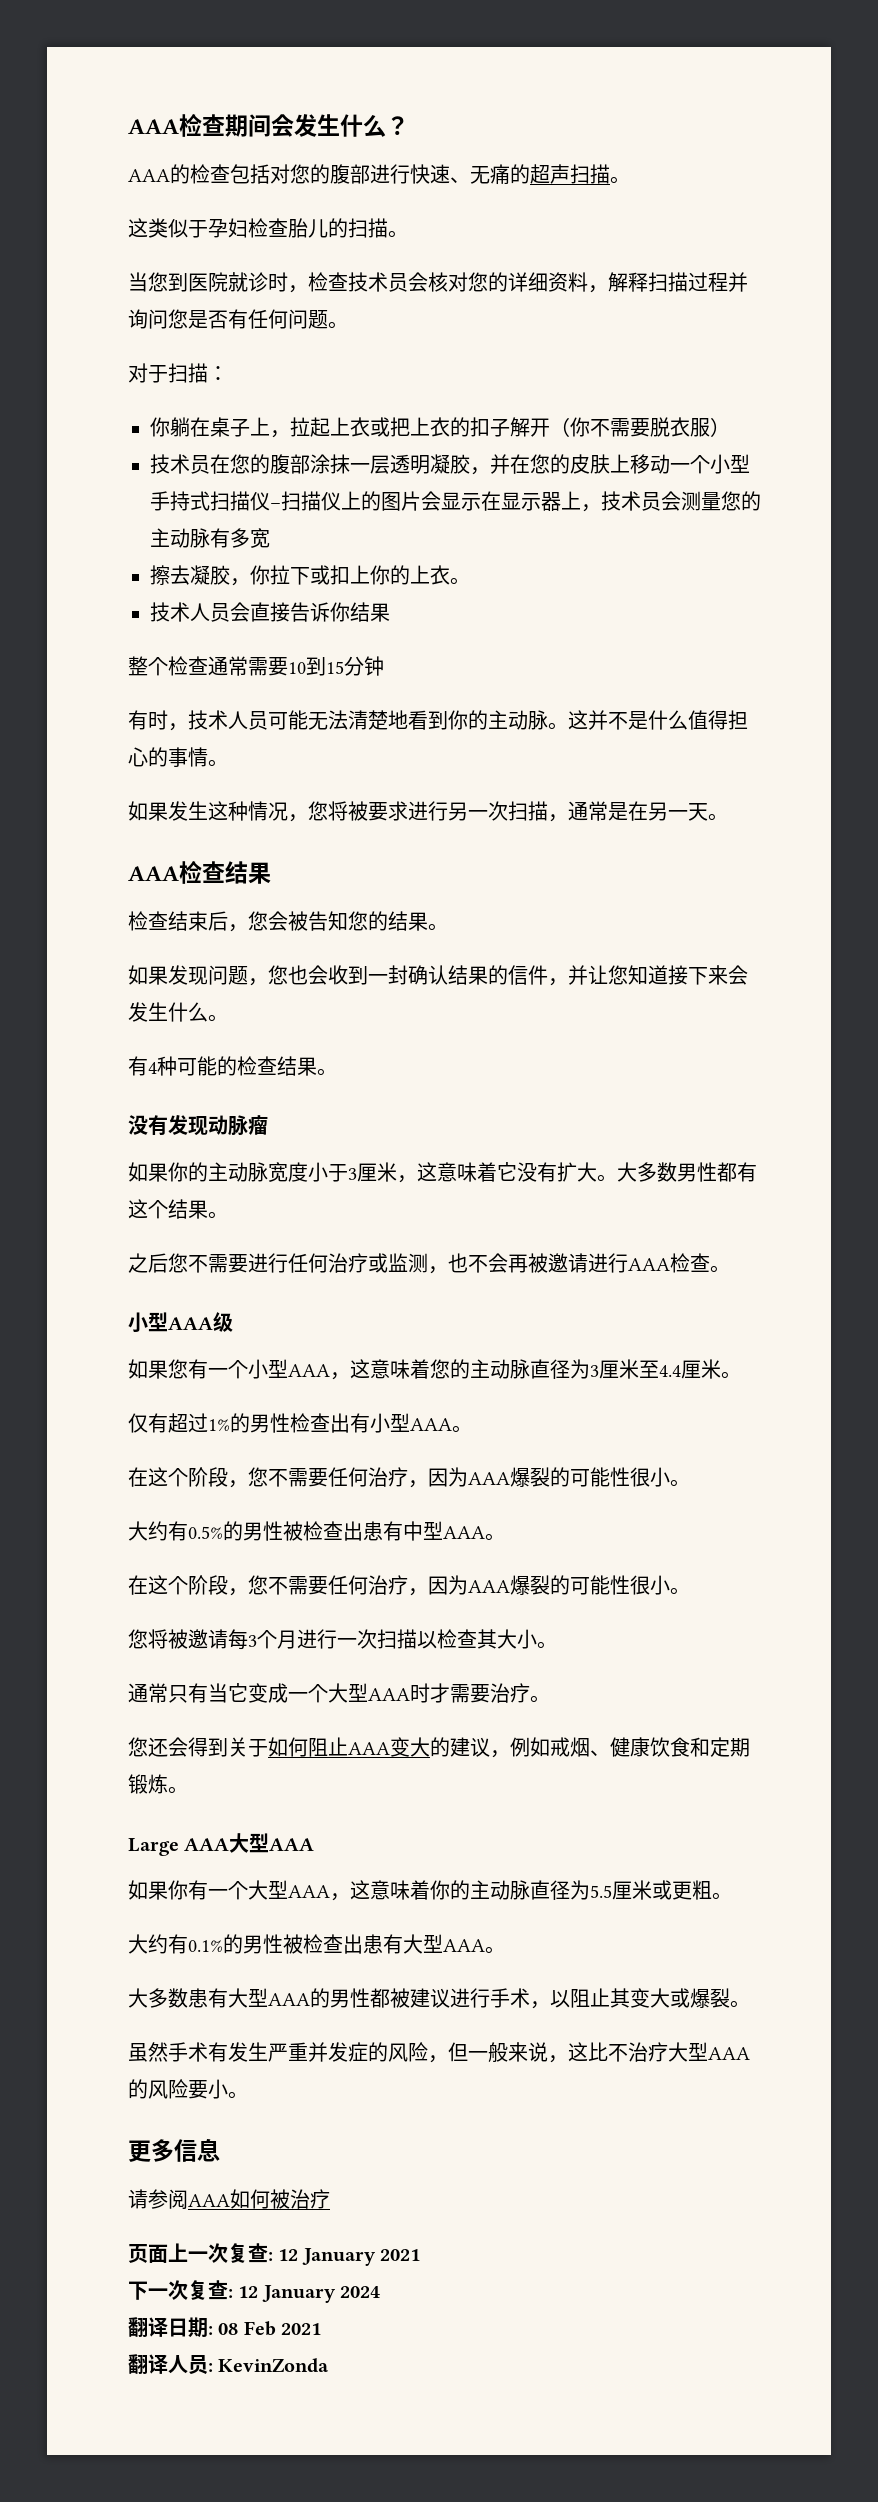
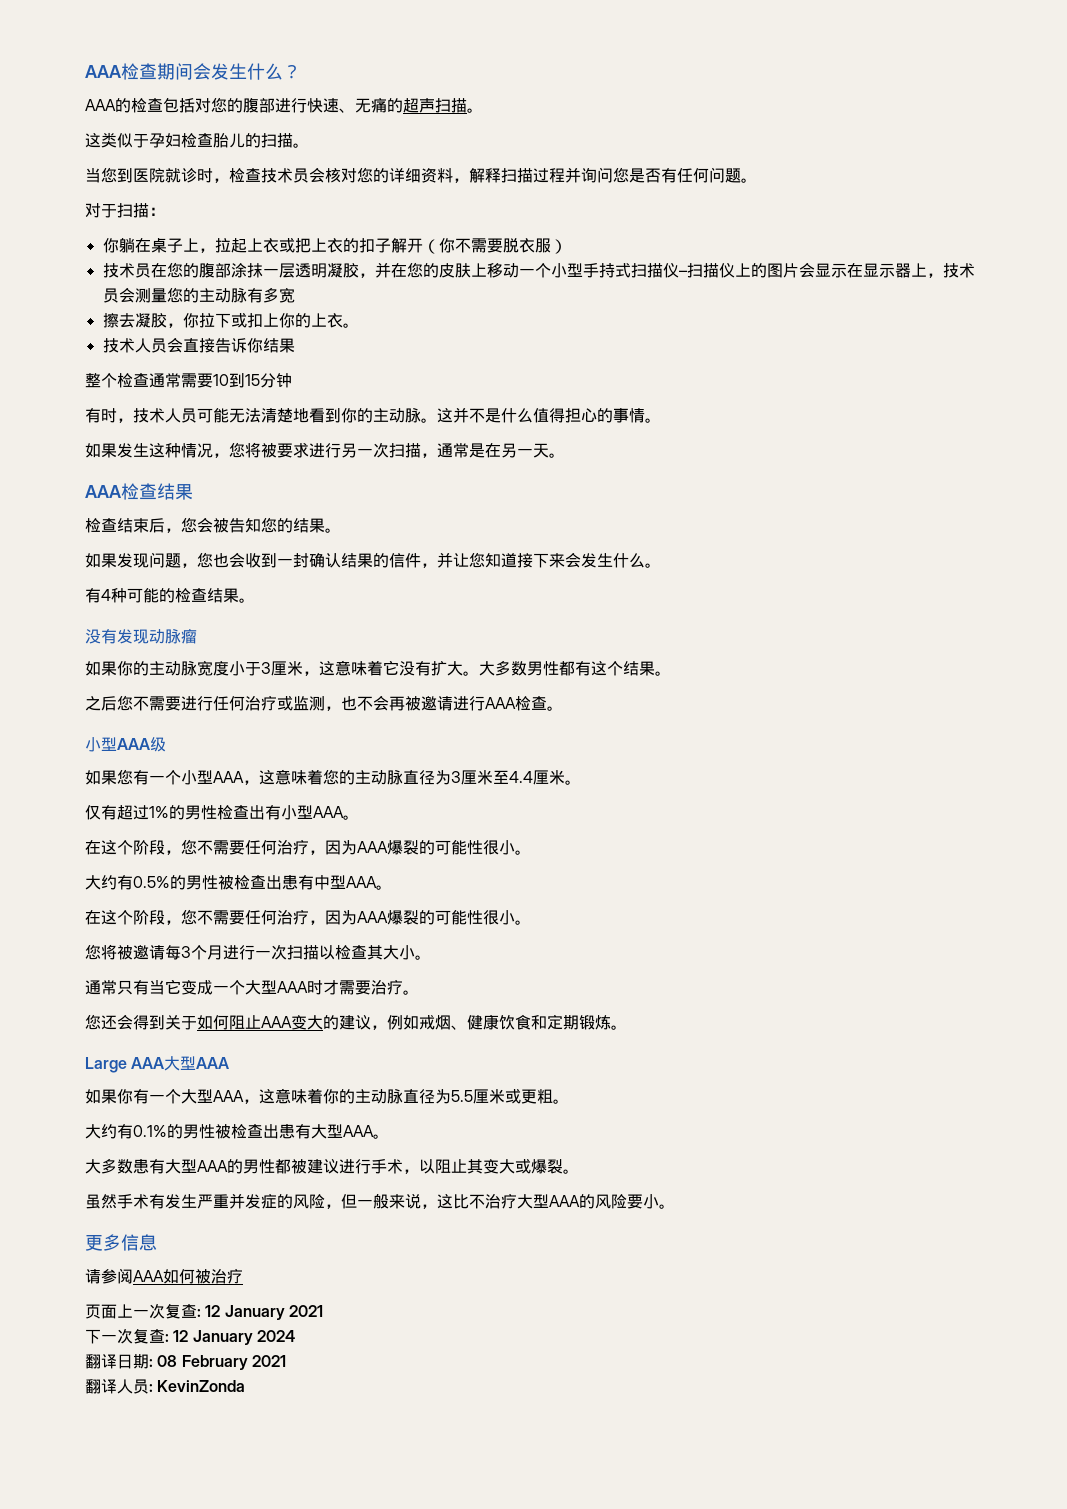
[243,2321,276,2336] Feb -> [181,1355,248,1370] February

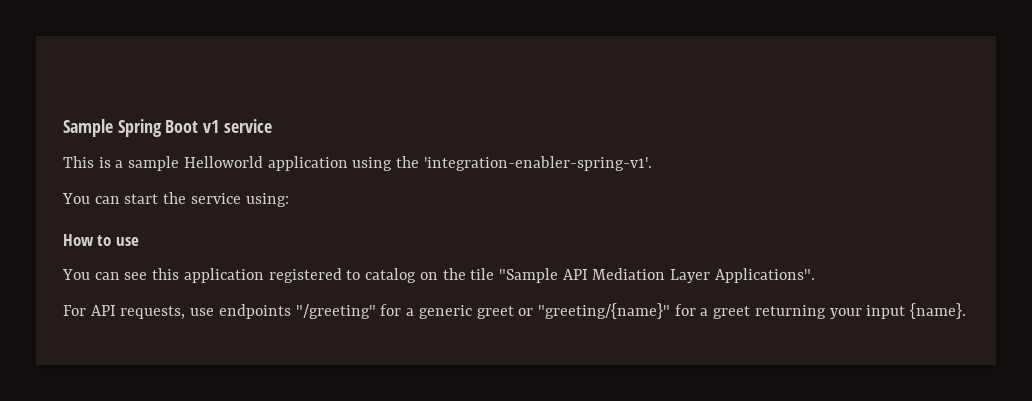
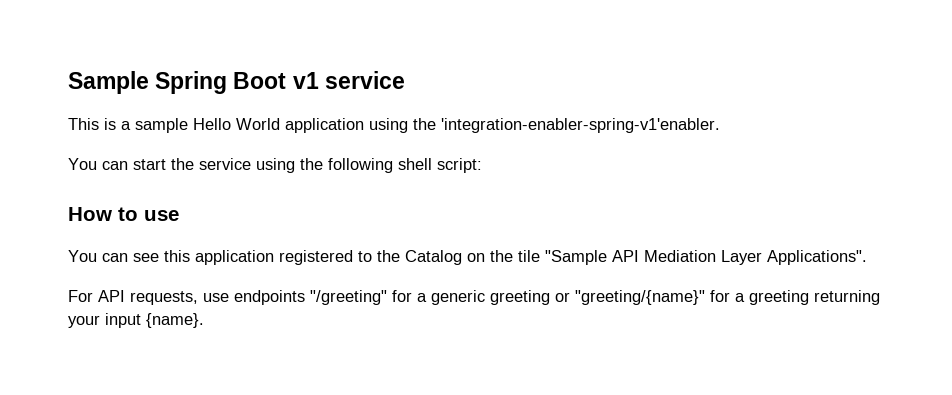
[183,156,263,168] Helloworld -> [193,118,280,130] Hello World
[423,156,652,171] 'integration-enabler-spring-v1'. -> [441,118,720,133] 'integration-enabler-spring-v1'enabler.
[245,193,289,207] using: -> [256,158,482,173] using the following shell script:
[365,268,417,283] catalog -> [377,250,462,265] the Catalog
[476,306,514,319] greet -> [490,290,550,305] greeting
[713,306,751,319] greet -> [749,290,809,305] greeting

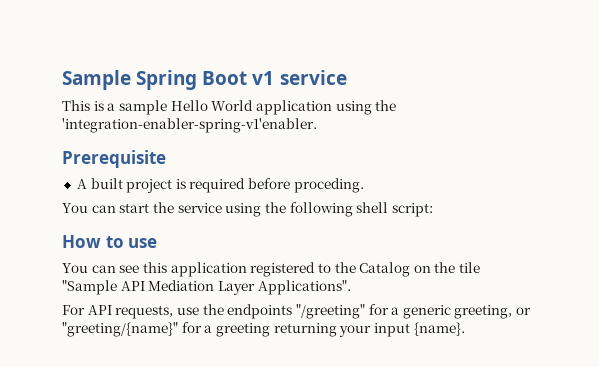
(720, 125) none -> [62,150,166,168] [76,178,364,193] // Prerequisite // A built project is required before proceding.
(229, 297) none -> [202,304,224,315] the
[490,290,550,305] greeting -> [454,305,513,319] greeting,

ACTIVITY:
Only the pictures are to be left out; repeat all other material exactly.

TASK ANSWER:
[243,2321,276,2336] Feb -> [181,1355,248,1370] February

[183,156,263,168] Helloworld -> [193,118,280,130] Hello World
[423,156,652,171] 'integration-enabler-spring-v1'. -> [441,118,720,133] 'integration-enabler-spring-v1'enabler.
[245,193,289,207] using: -> [256,158,482,173] using the following shell script:
[365,268,417,283] catalog -> [377,250,462,265] the Catalog
[476,306,514,319] greet -> [490,290,550,305] greeting
[713,306,751,319] greet -> [749,290,809,305] greeting

(720, 125) none -> [62,150,166,168] [76,178,364,193] // Prerequisite // A built project is required before proceding.
(229, 297) none -> [202,304,224,315] the
[490,290,550,305] greeting -> [454,305,513,319] greeting,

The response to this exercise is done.